This is an amazing article which talks about ‘Designing Apps for Kids’; a great insight by UX Magazine.
Here are some suggestions for designing and devising apps for children to help ensure the apps are correctly used by preventing some common design issues.
THE SPLASH SCREEN
Kids at preschoolers (ages two to five), do not quite grasp the concept of patience, especially when it comes to digital devices.
A splash screen that takes more than ten seconds to load will give rise to comments from kids such as, “Mommy, it doesn’t work.” They will get frustrated and lose their patience the first time they use the app.
The Splash Screen for The Fantastic Flying Books of Mr. Morris Lessmore
Even though The Fantastic Flying Books of Mr. Morris Lessmore is an amazing app for young audiences, it takes between 24 and 28 seconds to load. But the soothing splash screen music keeps kids calm while the app finishes loading.
A splash screen is certainly necessary, as the app content needs to load before it can launch. But we should offer alternatives to this loading process to entertain kids while the app is loading; a puzzle or perhaps an animation could fill out this “waiting” process.
THE HOME SCREEN
An app’s home screen is generally not useful for children between one and three years of age (this changes from age four onwards). These children cannot read or write and do not yet know how to make the best decision when presented with several options.
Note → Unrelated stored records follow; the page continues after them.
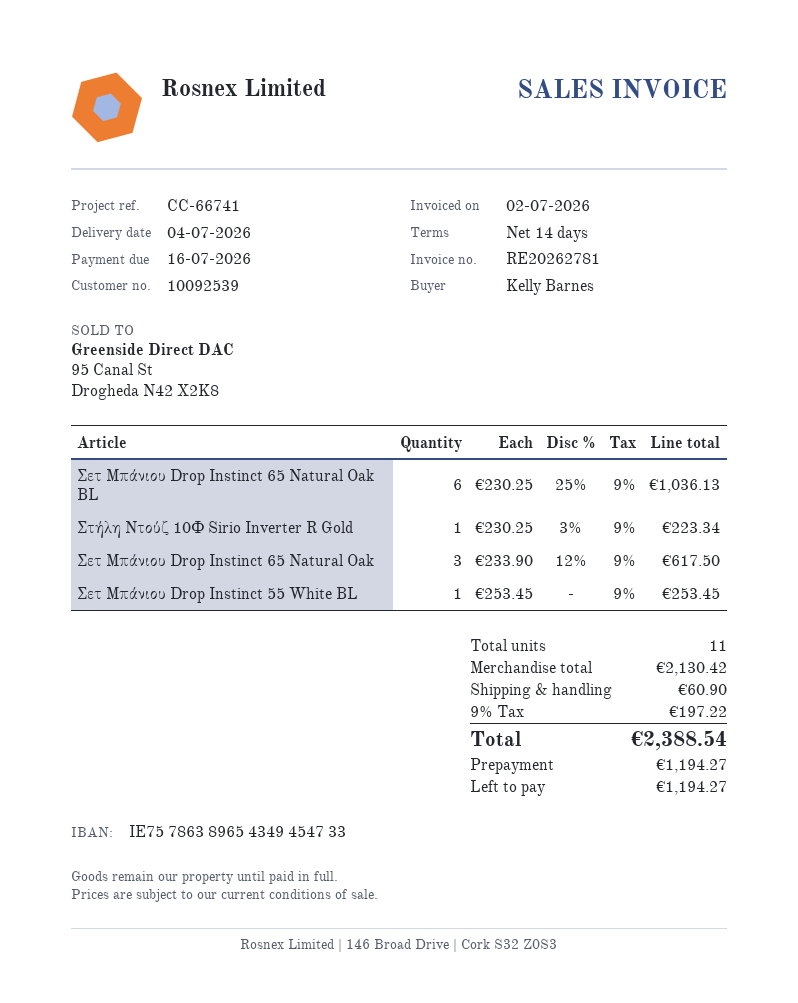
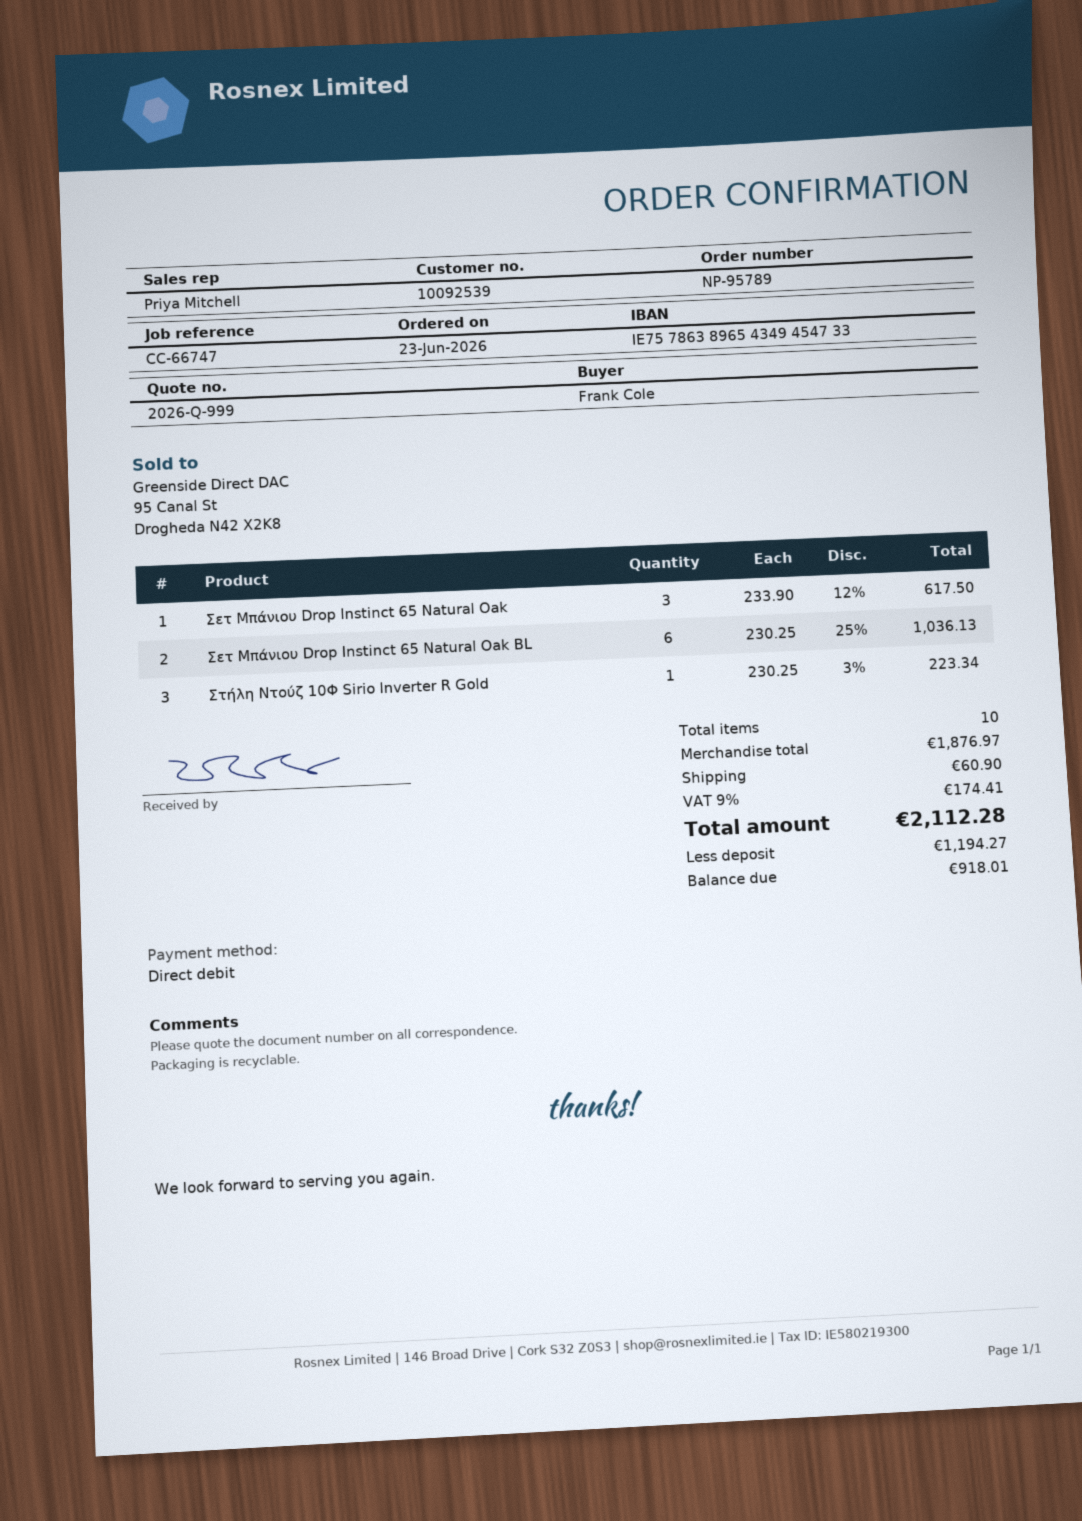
reference: CC-66741 -> CC-66747
ordered by: Kelly Barnes -> Frank Cole
Σετ Μπάνιου Drop Instinct 55 White BL: 1 x 253.45 = 253.45 -> none
total quantity: 11 -> 10
subtotal: 2130.42 -> 1876.97
tax: 9% = 197.22 -> 9% = 174.41
total: 2388.54 -> 2112.28
balance: 1194.27 -> 918.01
In a usability tests we have noticed, for instance, that if a child wants to restart or resume a game, story, or activity, the child will not tap on the back button, which is designed to resume the game or revert back to the home screen. The majority of children press on the iPad’s or iPhone’s home button, causing the app to exit, and then look for its icon and launch it all over again.
This means that apps aimed at children between one and three years of age should immediately launch when they are opened, with no home screen or any other interstitial screens.
Kids Song Machine: A clear example of a simple and straightforward start screen.
For an app aimed at children aged three and above with different options to choose from, a plain and simple start screen can be used.
It is best to use very few buttons (three or four at most), maximize the size of the target tappable areas, and create the sensation of clicking so it feels like they are physically clicking on the buttons, which can help prevent possible mis-taps.
AlphaWriter by Montessorium home screen only has two large tappable areas with clear, concise, and meaningful drawings for children from ages four and over.
This is recommended settings buttons, as children often tap them accidentally. If an app has settings that require frequent configuration, they should be designed to be so simple that if the child accidentally changes them, it will not greatly affect the app’s performance.
The Wheels on the Bus app features a button on all screens to change the language or the song, or for kids to record their own voice. Even though children constantly touch them, these types of settings do not affect or determine the overall performance of the app. It is a good example of a non-intrusive setting.
Settings of the Wheels on the Bus
From our perspective, settings are a function for parents, not for kids, so this is recommended to put them in the device settings panel. Configurations can be made according to each child’s needs in the Applications Installed section. The frequency of and room for error can thus be reduced.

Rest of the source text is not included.